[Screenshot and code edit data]
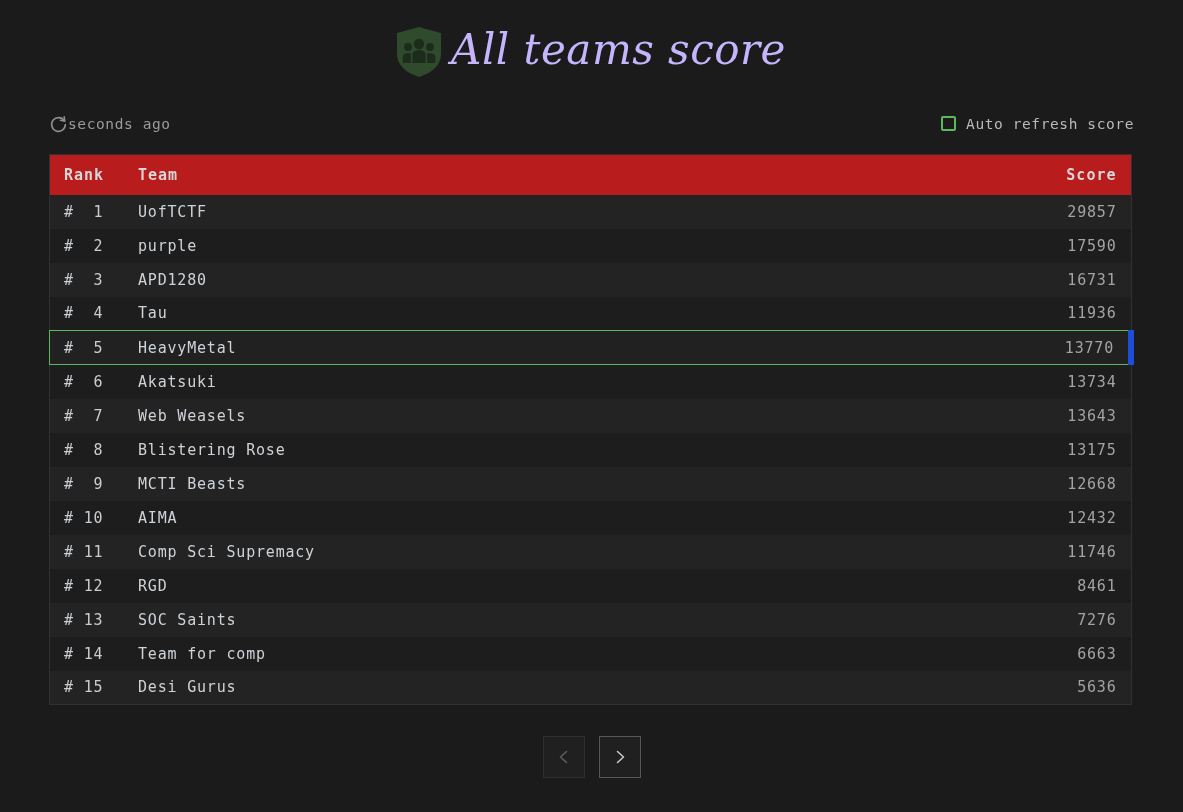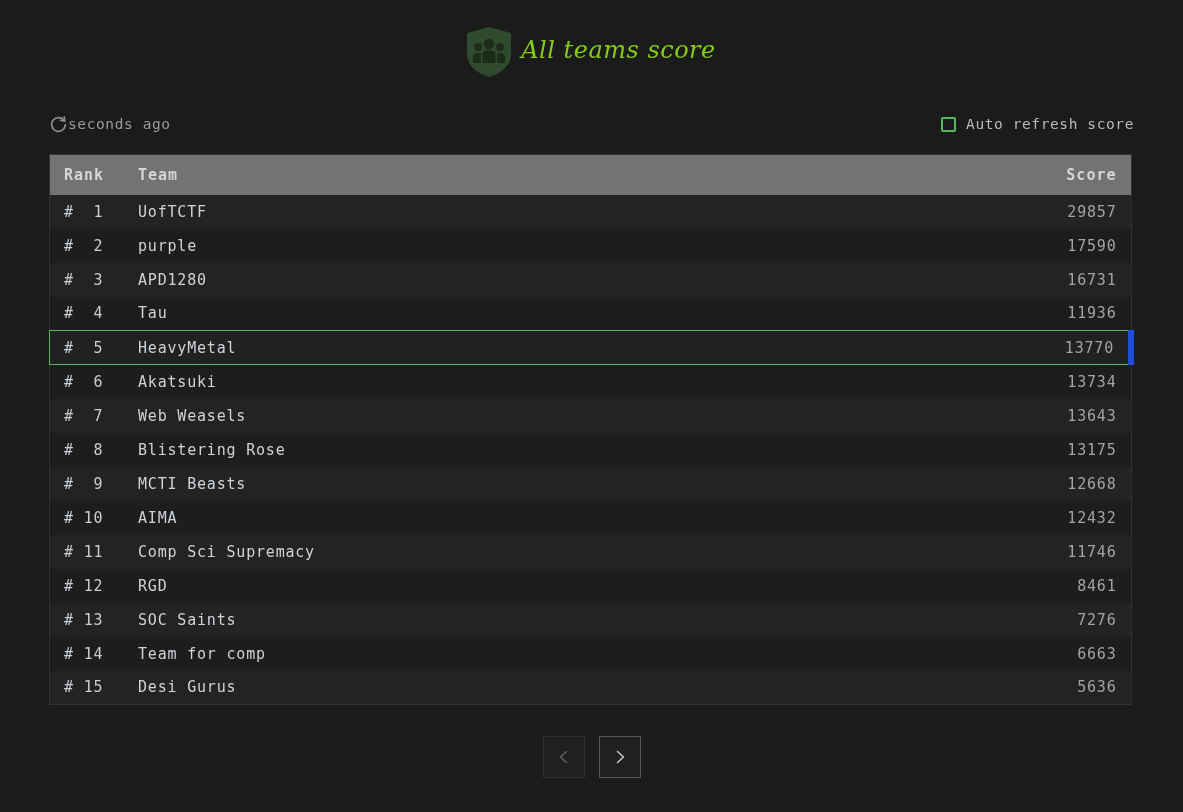--- a/index.html
+++ b/index.html
@@ -26,24 +26,24 @@
   }
   .brand-shield {
     width: 44px;
     height: 50px;
     flex: 0 0 auto;
     display: block;
   }
   .page-title {
     font-family: "DejaVu Serif", "Liberation Serif", serif;
     font-style: italic;
-    font-size: 24px;
+    font-size: 42px;
     font-weight: 400;
     letter-spacing: 0.5px;
-    color: #84cc16;
+    color: #c4b5fd;
     line-height: 1;
     margin: 0;
     padding-bottom: 4px;
   }
 
   
   .content {
     width: 1085px;
     margin: 0 auto;
   }
@@ -66,21 +66,21 @@
     display: block;
     cursor: pointer;
   }
   .refresh-label {
     font-size: 14.5px;
     color: #9b9b9b;
     letter-spacing: 0.6px;
   }
   .autorefresh-group {
     display: flex;
-    align-items: flex-end;
+    align-items: flex-start;
     gap: 10px;
     cursor: pointer;
   }
   .checkbox {
     width: 15px;
     height: 15px;
     border: 2px solid #5cb85c;
     border-radius: 2px;
     background: transparent;
     box-sizing: border-box;
@@ -93,21 +93,21 @@
   }
 
   
   .score-table {
     width: 100%;
     border: 1px solid #313131;
     border-collapse: collapse;
     box-sizing: border-box;
   }
   .thead-row {
-    background: #737373;
+    background: #b91c1c;
     height: 40px;
   }
   .thead-row th {
     font-weight: 700;
     font-size: 15px;
     color: #d6d6d6;
     letter-spacing: 1px;
     padding: 0;
   }
   th.col-rank {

_Exercise details_:
Only one stretch of the records above is wanted: the lines between the one holding "background: transparent;" and the one holding "color: #d6d6d6;", inclusive, reproduced exactly.

_Completed exercise_:
     background: transparent;
     box-sizing: border-box;
@@ -93,21 +93,21 @@
   }
 
   
   .score-table {
     width: 100%;
     border: 1px solid #313131;
     border-collapse: collapse;
     box-sizing: border-box;
   }
   .thead-row {
-    background: #737373;
+    background: #b91c1c;
     height: 40px;
   }
   .thead-row th {
     font-weight: 700;
     font-size: 15px;
     color: #d6d6d6;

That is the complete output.